* **ABOUT THIS TASK**
After reading the data below, copy out every line that contains the word "name".

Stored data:
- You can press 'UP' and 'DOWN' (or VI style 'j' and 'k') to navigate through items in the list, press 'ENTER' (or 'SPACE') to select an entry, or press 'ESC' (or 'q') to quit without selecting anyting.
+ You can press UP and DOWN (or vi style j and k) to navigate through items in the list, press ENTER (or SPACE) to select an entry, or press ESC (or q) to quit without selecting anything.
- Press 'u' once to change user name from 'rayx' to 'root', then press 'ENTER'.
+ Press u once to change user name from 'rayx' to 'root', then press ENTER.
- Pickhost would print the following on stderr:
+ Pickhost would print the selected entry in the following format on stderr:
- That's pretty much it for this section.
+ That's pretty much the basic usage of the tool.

* **WRITTEN RESPONSE**
- Press 'u' once to change user name from 'rayx' to 'root', then press 'ENTER'.
+ Press u once to change user name from 'rayx' to 'root', then press ENTER.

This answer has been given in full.